JAKARTA, KOMPAS.com — Usulan Partai Persatuan Pembangunan (PPP) agar calon presiden-calon wakil presiden adalah orang "Indonesia asli" terus menuai pro-kontra dari berbagai kalangan.
PPP mengusulkan agar ketentuan itu dimuat dalam amandemen UUD 1945. Usulan tersebut diungkapkan dalam Musyawarah Kerja Nasional I PPP sebagai rekomendasi resmi.
Dengan usul ini, PPP berpandangan, WNI yang berdarah atau keturunan asing tidak bisa menjadi presiden atau wakil presiden.
Banyak pertanyaan di masyarakat terkait kategorisasi dari kata "asli" itu sendiri.
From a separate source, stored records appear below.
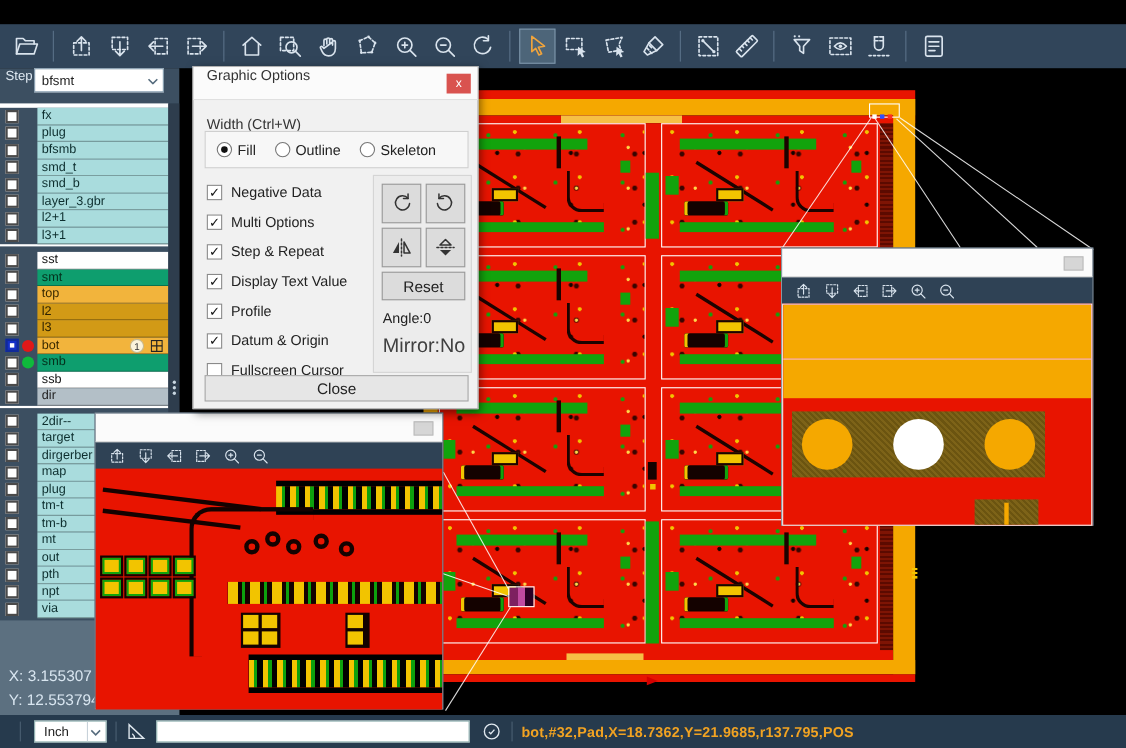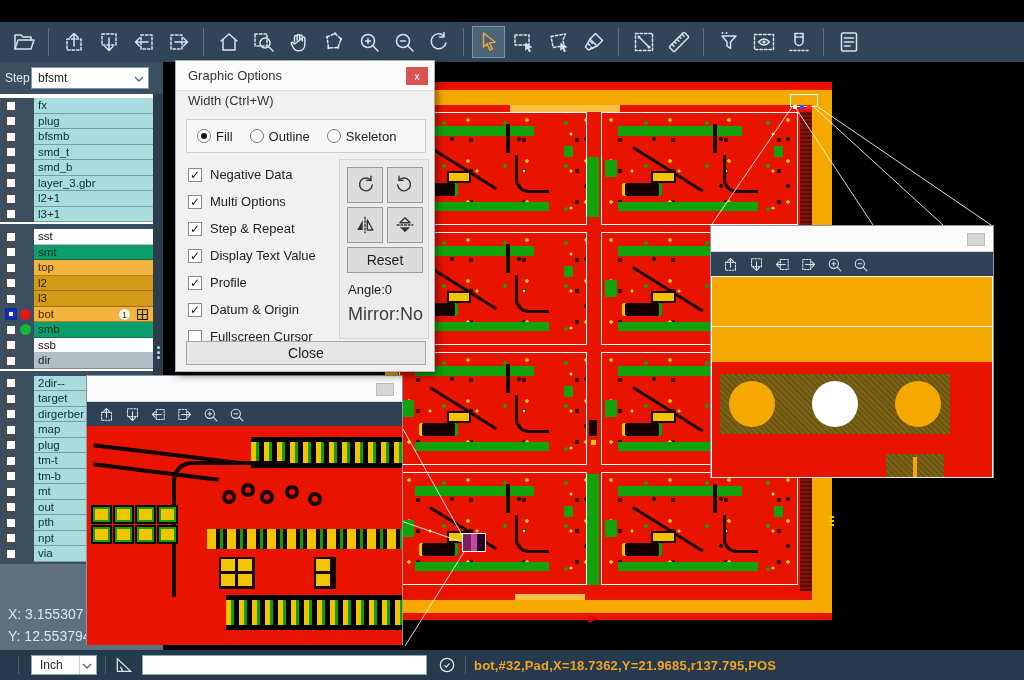"Step" .step-row { align-items: center -> flex-start }
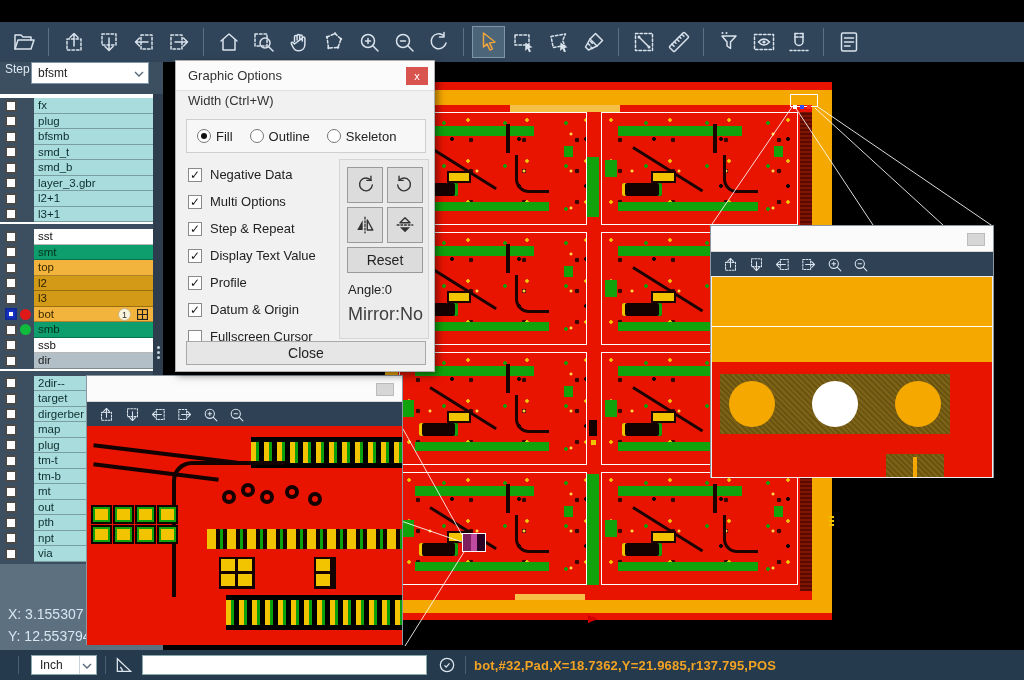"Graphic Options" .dlg-title { align-items: center -> flex-start }
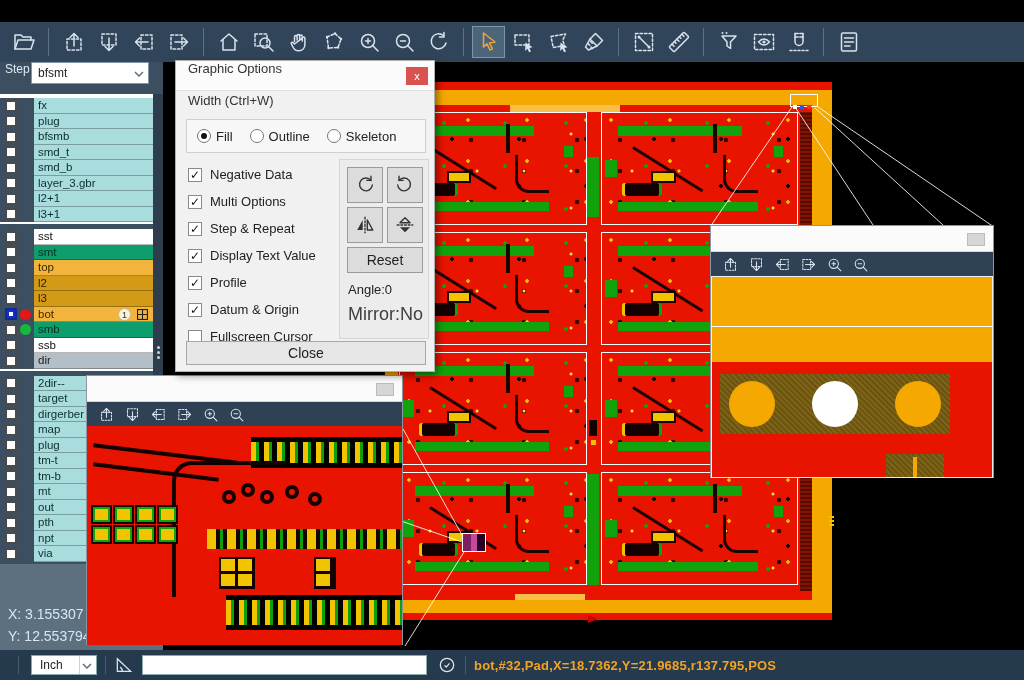"Width (Ctrl+W)" .dlg-widthlbl { top: 2px -> 14px }
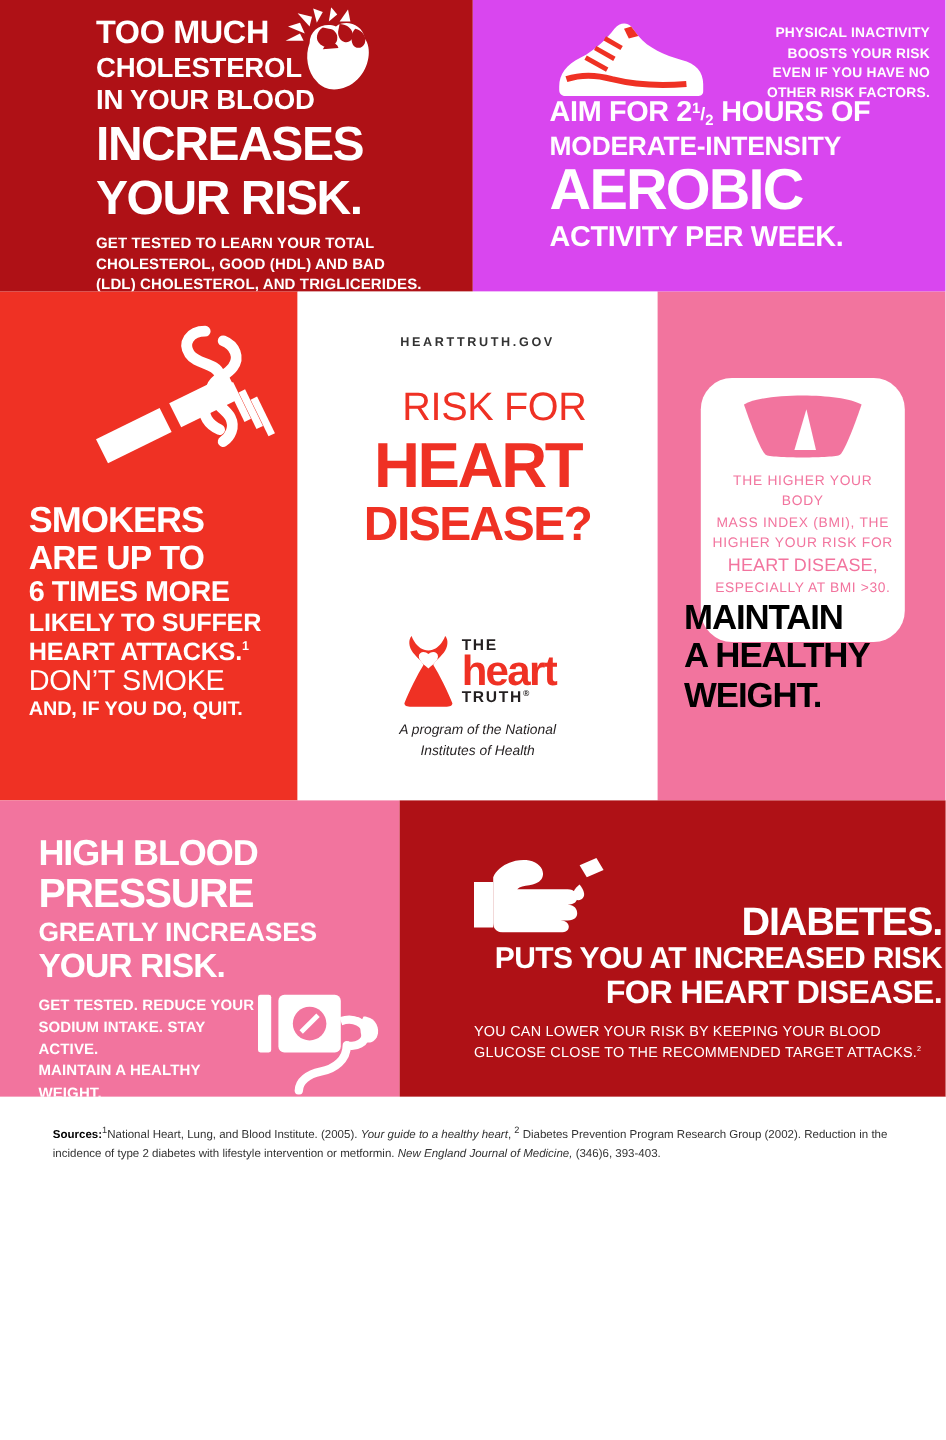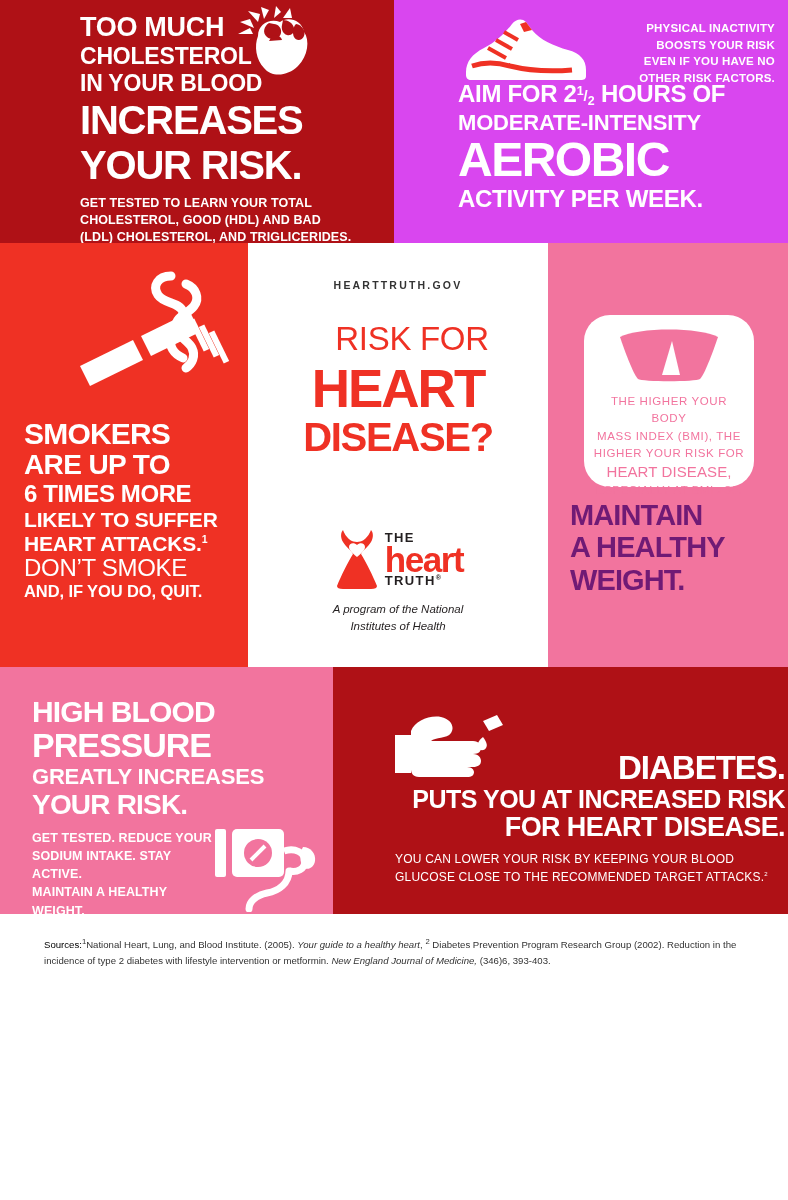"THE HIGHER YOUR BODY" #bmi-card { height: 172px -> 220px }
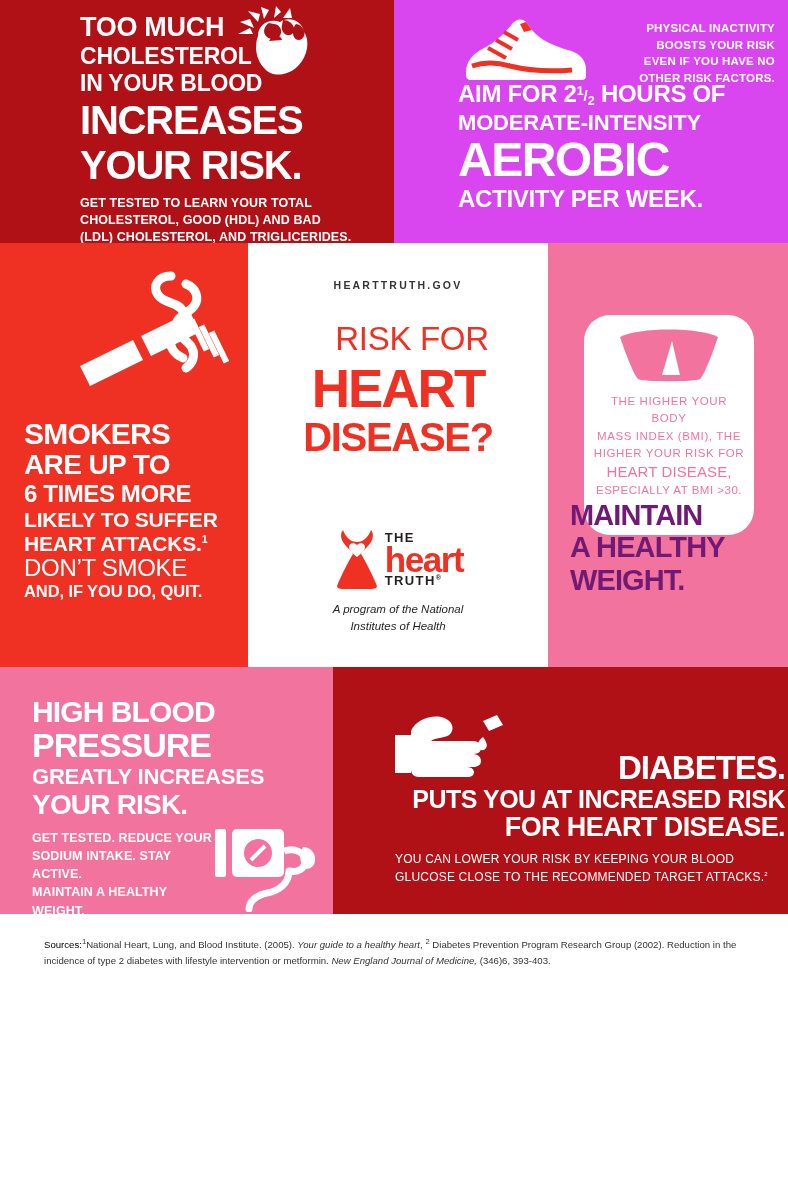"MAINTAIN" .bmi-b { color: #701a75 -> #000000 }
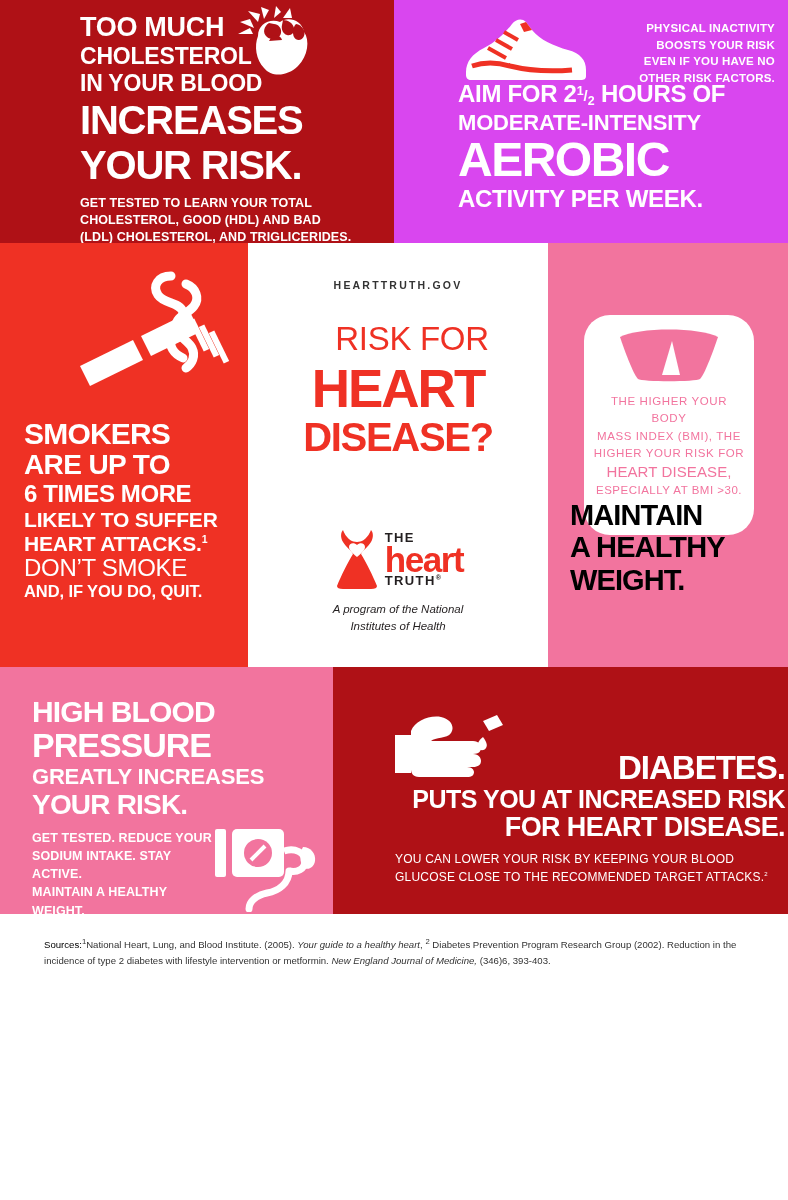"Sources:" #sources b { font-weight: normal -> bold }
(baca: Wasekjen PDI-P Nilai PPP Diskriminatif jika Ingin Larang WNI Keturunan Maju Pilpres)
Terkait polemik tersebut, Sekretaris Jenderal PPP Arsul Sani menjelaskan, usulan amandemen 1945 didasari latar belakangi pada masa Badan Penyelidik Usaha-Usaha Persiapan Kemerdekaan Indonesia (BPUPKI).
Saat itu, yang disebut suku Indonesia asli adalah yang bukan orang Eropa dan Asia Timur lainnya.
"Kami kembali pada suasana kebatinan saat itu," kata Arsul di Kompleks Parlemen, Senayan, Jakarta, Selasa (11/10/2016).
(Baca: Wacana Presiden "Orang Indonesia Asli" Dinilai Rusak Makna Kebinekaan)
Meski begitu, PPP tak secara rinci mengusulkan suku Indonesia asli mana saja yang masuk kategorisasi.
Dalam hal ini, pihaknya justru mengajak agar dibuka kembali pembahasan untuk menyepakati definisi "orang Indonesia asli".
"Satu, kita buka kembali dulu (pembahasan amandemen 1945). Dua, kita bikin kesepakatan lagi," tuturnya.
(baca: Ada Apa di Balik Usulan Presiden Orang Indonesia Asli?)
Namun, Arsul menambahkan, reformulasi terkait definisi "Indonesia asli" tetap harus dilakukan.
Ia mencontohkan ketika ada WNI menganyam pendidikan di luar negeri dan menikah dengan WN asing kemudian ingin menjadi presiden.